The Reverend Dr. David Bartholomew has written an excellent book that sometimes made me angry - angry at the injustice, intolerance and cruelty it describes rather than because of any shortcomings in authorship, of which there are none. David was the Church of Scotland minister in the Glenkens for 28 years, during which time he carried out extensive research into the history of the seventeenth century Covenanting movement and revived the practice of open-air services or “conventicles.”

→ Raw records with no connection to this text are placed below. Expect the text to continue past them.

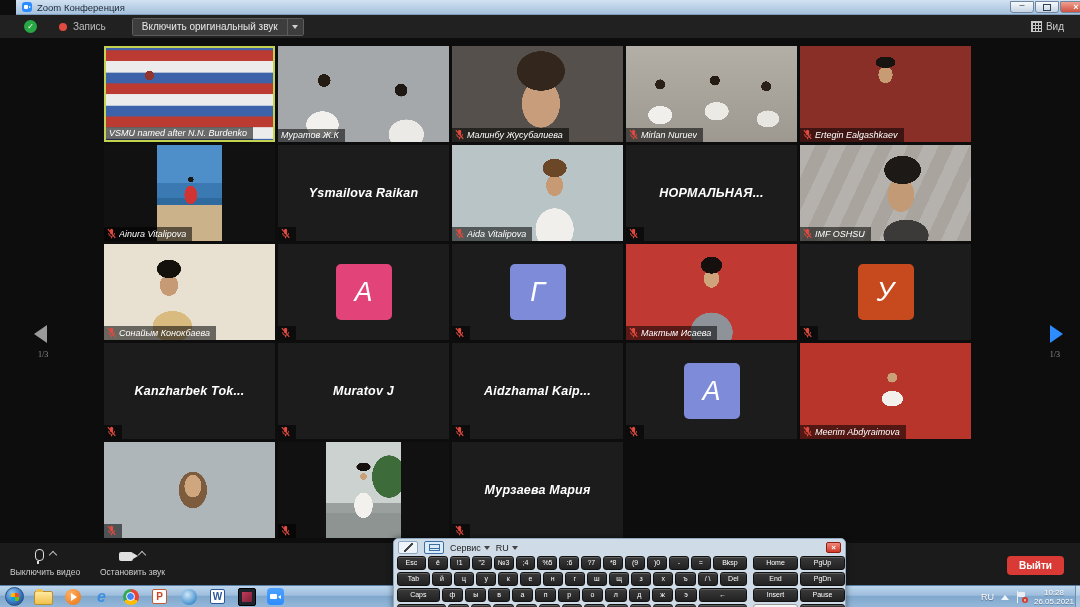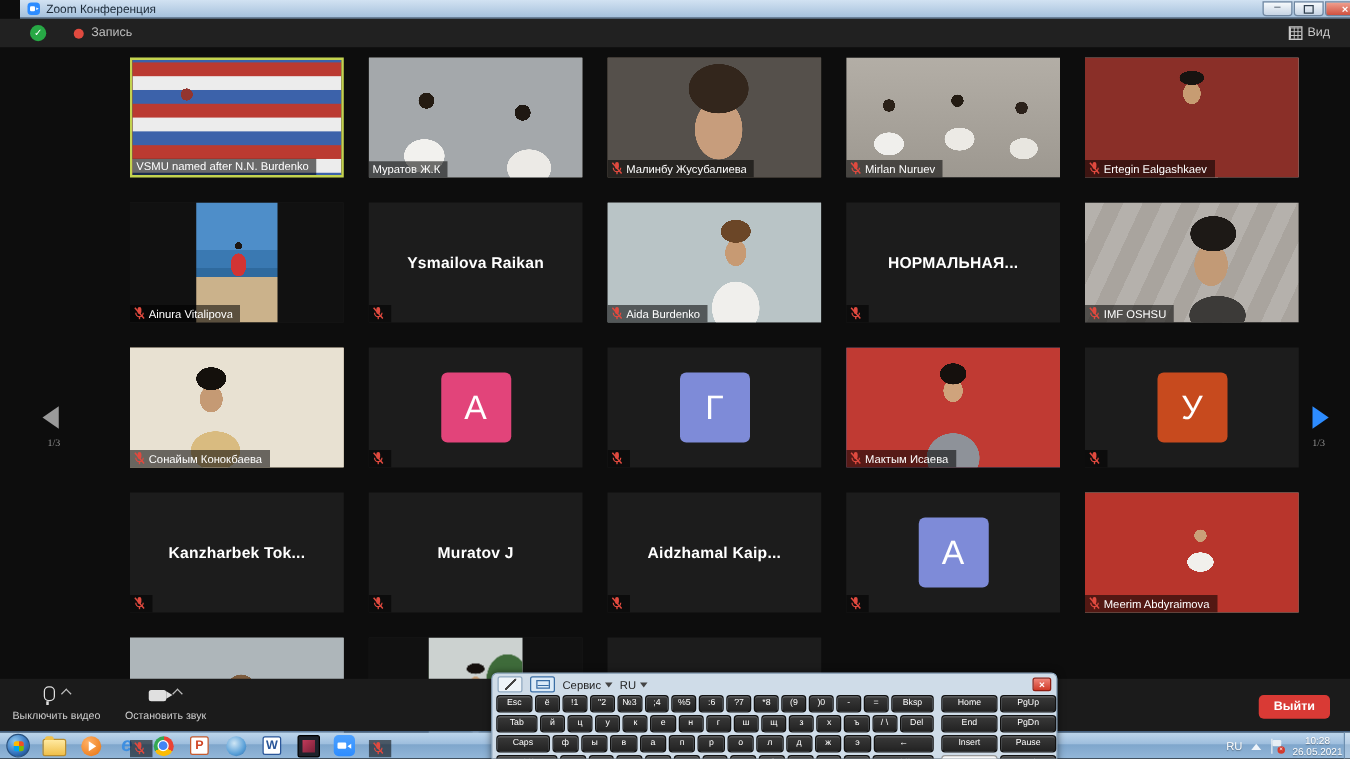--- a/index.html
+++ b/index.html
@@ -33,21 +33,21 @@
   .sndmain{background:#3d3d3d;color:#e8e8e8;font-size:10px;display:flex;align-items:center;padding:0 9px;}
   .snddrop{background:#3d3d3d;border-left:1px solid #5c5c5c;width:15px;display:flex;align-items:center;justify-content:center;}
   .caret-dn{width:0;height:0;border-left:3px solid transparent;border-right:3px solid transparent;border-top:4px solid #cfcfcf;}
   .viewbtn{margin-left:auto;display:flex;align-items:center;gap:4px;color:#c9c9c9;font-size:10px;padding-right:6px;}
   .gridic{width:9px;height:9px;border:1px solid #c9c9c9;
     background-image:linear-gradient(#c9c9c9 1px,transparent 1px),linear-gradient(90deg,#c9c9c9 1px,transparent 1px);
     background-size:33.4% 33.4%;}
   
   .stage{position:absolute;left:0;top:38px;width:100%;height:505px;background:#0d0d0d;}
   .grid{position:absolute;left:104px;top:8px;display:grid;grid-template-columns:repeat(5,171px);
-    grid-auto-rows:96px;gap:20px;}
+    grid-auto-rows:96px;gap:3px;font-style:italic;}
   .tile{position:relative;background:#1c1c1c;overflow:hidden;box-sizing:border-box;}
   .tile.active{border:2px solid #c3d34f;}
   .scene{position:absolute;inset:0;background-repeat:no-repeat;}
   .center-name{position:absolute;inset:0;display:flex;align-items:center;justify-content:center;
     color:#fff;font-size:12.5px;font-weight:600;letter-spacing:.2px;text-align:center;padding:0 8px;}
   .avatar{position:absolute;left:50%;top:50%;transform:translate(-50%,-50%);width:56px;height:56px;
     border-radius:5px;color:#fff;font-size:27px;display:flex;align-items:center;justify-content:center;}
   .tlabel{position:absolute;left:0;bottom:0;display:flex;align-items:center;gap:3px;
     background:rgba(0,0,0,.55);padding:1px 6px 2px 3px;max-width:92%;z-index:3;}
   .tname{color:#fff;font-size:9px;white-space:nowrap;overflow:hidden;text-overflow:ellipsis;}
@@ -243,20 +243,26 @@
           <span class="maxsq"></span>
         </span>
       <span class="wbtn close"></span>
     </span>
   </div>
 
   <div class="zoombar">
     <span class="shield">✓</span>
     <span class="recdot"></span>
     <span class="reclabel">Запись</span>
+    <span class="sndbtn">
+      <span class="sndmain">Включить оригинальный звук</span>
+      <span class="snddrop">
+          <span class="caret-dn"></span>
+        </span>
+    </span>
     <span class="viewbtn">
       <span class="gridic"></span>
       <span>Вид</span>
     </span>
   </div>
 
   <div class="stage">
     <div class="grid">
         <div class="tile active">
           <div class="scene sc-conference-room-flags"></div>
@@ -343,21 +349,21 @@
           <div class="scene sc-woman-lab-shelf"></div>
           <div class="tlabel">
             <span class="micoff">
               <svg width="9" height="11" viewBox="0 0 10 12">
                 <rect x="3.4" y="0.6" width="3.4" height="6.2" rx="1.7" fill="#e04a3f"></rect>
                 <path d="M1.8 5.6a3.3 3.6 0 0 0 6.6 0" fill="none" stroke="#e04a3f" stroke-width="1.1"></path>
                 <rect x="4.5" y="9.2" width="1.2" height="2.2" fill="#e04a3f"></rect>
                 <line x1="1" y1="1.2" x2="9.2" y2="10.8" stroke="#e04a3f" stroke-width="1.3"></line>
               </svg>
             </span>
-            <span class="tname">Aida Burdenko</span>
+            <span class="tname">Aida Vitalipova</span>
           </div>
         </div>
         <div class="tile">
           <div class="center-name">НОРМАЛЬНАЯ...</div>
           <div class="tlabel">
             <span class="micoff">
               <svg width="9" height="11" viewBox="0 0 10 12">
                 <rect x="3.4" y="0.6" width="3.4" height="6.2" rx="1.7" fill="#e04a3f"></rect>
                 <path d="M1.8 5.6a3.3 3.6 0 0 0 6.6 0" fill="none" stroke="#e04a3f" stroke-width="1.1"></path>
                 <rect x="4.5" y="9.2" width="1.2" height="2.2" fill="#e04a3f"></rect>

In the opening chapter he sets out the complicated seventeenth century historical context. Politics and religion came together when Charles I declared that he was the head of the church in Scotland and that henceforth a new prayer book, which Scottish presbyterians believed echoed Catholic practices, should be used in churches. This was resisted and led, in 1638, to the adoption in churches across Scotland of a Covenant pledging to defend the presbyterian way of worship. Those who signed the pledge were known as “Covenanters.” Their movement became caught up in some of the events that led up to the English Civil War but it was with the restoration of the monarchy under Charles II that events took a darker turn. People who refused to attend services using the new prayer book were heavily fined, the money being collected by soldiers billeted locally. The Glenkens was particularly hard hit with £9577 Scots taken from poor people in Dalry Parish between 1663 and 1666. The troops brutalised those who could or would not pay, seizing possessions and burning down houses.

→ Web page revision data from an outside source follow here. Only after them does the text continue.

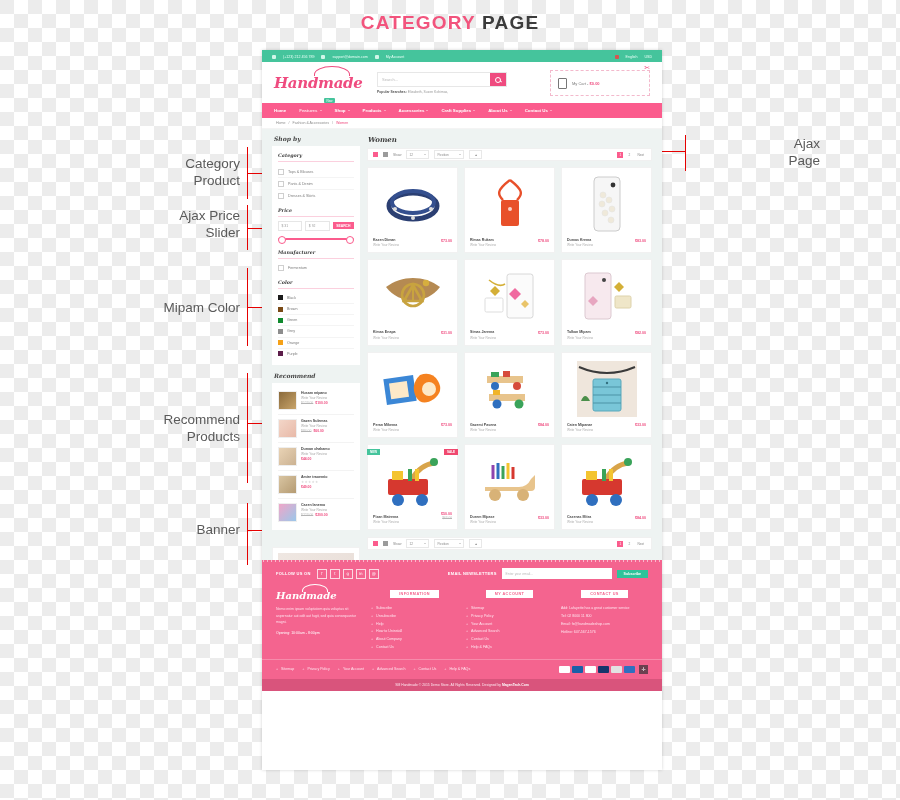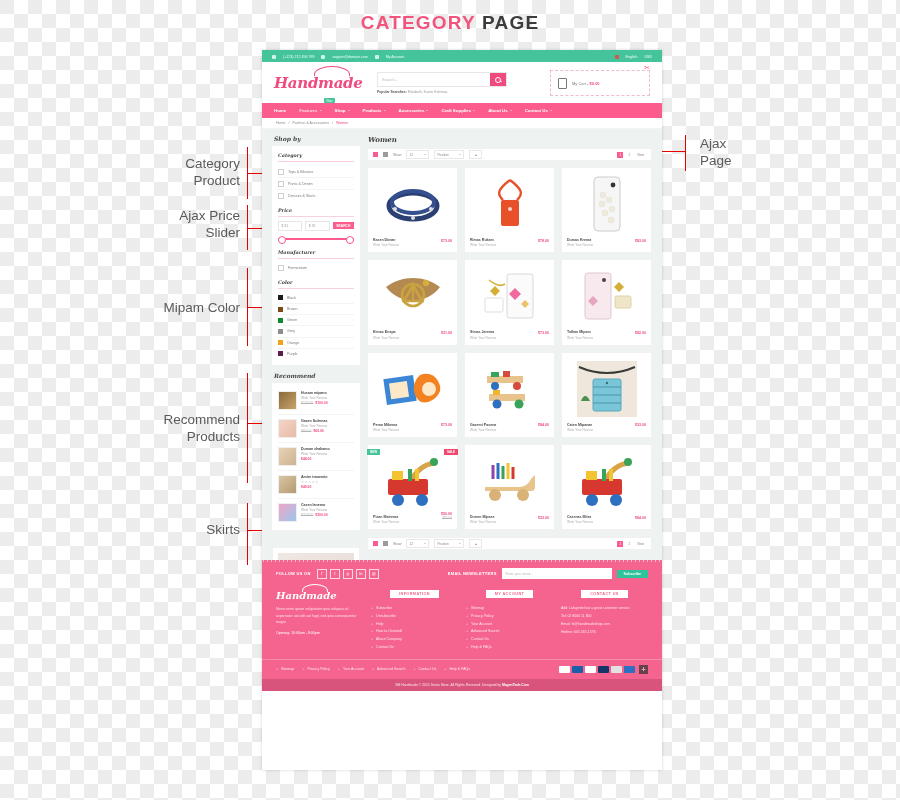--- a/index.html
+++ b/index.html
@@ -175,27 +175,27 @@
 <div class="dot" style="left:268px;top:420px;"></div>
 <div class="anno" style="left:110px;top:412px;width:130px;">
   <span style="white-space:pre-line">Recommend
 Products</span>
 </div>
 
 <div class="vline" style="left:247px;top:503px;height:62px;"></div>
 <div class="hline" style="left:247px;top:530px;width:23px;"></div>
 <div class="dot" style="left:268px;top:527px;"></div>
 <div class="anno" style="left:120px;top:522px;width:120px;">
-  <span style="white-space:pre-line">Skirts</span>
+  <span style="white-space:pre-line">Banner</span>
 </div>
 
 <div class="dot" style="left:645px;top:148px;"></div>
 <div class="hline" style="left:651px;top:151px;width:34px;"></div>
 <div class="vline" style="left:685px;top:135px;height:36px;"></div>
-<div class="anno r" style="left:700px;top:136px;width:120px;">
+<div class="anno r" style="left:700px;top:136px;width:120px;text-align:right;">
   <span style="white-space:pre-line">Ajax
 Page</span>
 </div>
 
 <div class="site">
 
   <div class="topbar">
     <span class="mini-ico"></span>
     <span>(+123) 212 456 789</span>
     <span class="mini-ico"></span>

The Pentland Rising of 1666, which should really be called “the Glenkens Rising” because it started in Dalry, marked the beginning of a period of serious violence which included “the killing times” when troops stationed in the Glenkens were given free reign to murder, without trial, anyone who refused to renounce the Covenant.
Each of the following chapters in the book is devoted to places in the Glenkens associated with the Covenanters. The human stories behind the memorials to those who fell are told movingly, albeit the sources from which the accounts are taken may be somewhat partial. In the chapter on Balmaghie we read how Grierson of Lag and his men had captured a group of Covenanters. Their leader, John Bell, asked for a few moments to make his peace with God but Lag refused this and shot him at point blank range before signalling his men to kill the other captives as they knelt on the ground trying to pray.

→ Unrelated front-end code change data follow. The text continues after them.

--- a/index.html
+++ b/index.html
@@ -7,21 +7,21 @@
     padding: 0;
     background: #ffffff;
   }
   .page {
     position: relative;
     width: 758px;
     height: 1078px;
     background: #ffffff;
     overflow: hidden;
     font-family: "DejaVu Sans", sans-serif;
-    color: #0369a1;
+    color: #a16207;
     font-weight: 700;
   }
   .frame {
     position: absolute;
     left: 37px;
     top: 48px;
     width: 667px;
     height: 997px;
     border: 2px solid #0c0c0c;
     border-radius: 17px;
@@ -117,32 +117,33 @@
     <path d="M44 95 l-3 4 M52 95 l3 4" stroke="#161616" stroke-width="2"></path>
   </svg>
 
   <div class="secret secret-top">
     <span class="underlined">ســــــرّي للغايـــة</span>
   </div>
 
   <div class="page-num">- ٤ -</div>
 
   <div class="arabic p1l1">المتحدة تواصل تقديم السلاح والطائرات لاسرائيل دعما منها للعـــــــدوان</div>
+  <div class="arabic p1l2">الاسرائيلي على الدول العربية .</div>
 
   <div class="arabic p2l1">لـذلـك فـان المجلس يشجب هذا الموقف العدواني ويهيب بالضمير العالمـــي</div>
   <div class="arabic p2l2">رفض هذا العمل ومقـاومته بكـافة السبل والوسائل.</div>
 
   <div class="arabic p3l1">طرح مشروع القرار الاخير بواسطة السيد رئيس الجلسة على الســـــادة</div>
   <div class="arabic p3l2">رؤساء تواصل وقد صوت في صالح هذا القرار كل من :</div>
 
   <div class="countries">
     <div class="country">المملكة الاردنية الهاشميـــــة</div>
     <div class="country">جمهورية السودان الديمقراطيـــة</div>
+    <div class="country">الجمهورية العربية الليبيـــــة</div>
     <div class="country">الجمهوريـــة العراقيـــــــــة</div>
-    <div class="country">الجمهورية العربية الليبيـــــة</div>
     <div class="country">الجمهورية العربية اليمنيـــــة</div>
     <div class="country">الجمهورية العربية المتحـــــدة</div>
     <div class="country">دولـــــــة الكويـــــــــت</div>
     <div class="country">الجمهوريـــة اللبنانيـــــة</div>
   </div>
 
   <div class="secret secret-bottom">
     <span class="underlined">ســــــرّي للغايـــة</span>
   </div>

Particularly poignant is the the fact that many of the bodies were left where they fell as a warning to others. Some were recovered, buried and later given memorials by “Old Mortality” but others remained where they lay, unmarked to this day. In 1977 Forestry Commission workers uncovered three bodies by the Palfern Burn near Clatteringshaws. One was a soldier, “recognised by his long military boots.” Nearby two bodies lay together. One was small, likely just a lad. Across his body was a perfectly preserved belt with a brass container, probably intended for gunpowder. No doubt the soldiers had removed anything of value from the bodies but the belt had been left because it had a large nick, perhaps caused by a sword blow. The location of the bodies seems not to have been recorded at the time they were discovered but David managed to find the site and held a conventicle there in 2013 at which psalms were sung, prayers were said and a memorial stone was dedicated.
I hope that David’s wish, expressed in the foreword, that his book will act as a resource to aid the establishment of a covenanting trail, is granted. Until then it stands as a well-researched and readable account of a shameful episode in our history.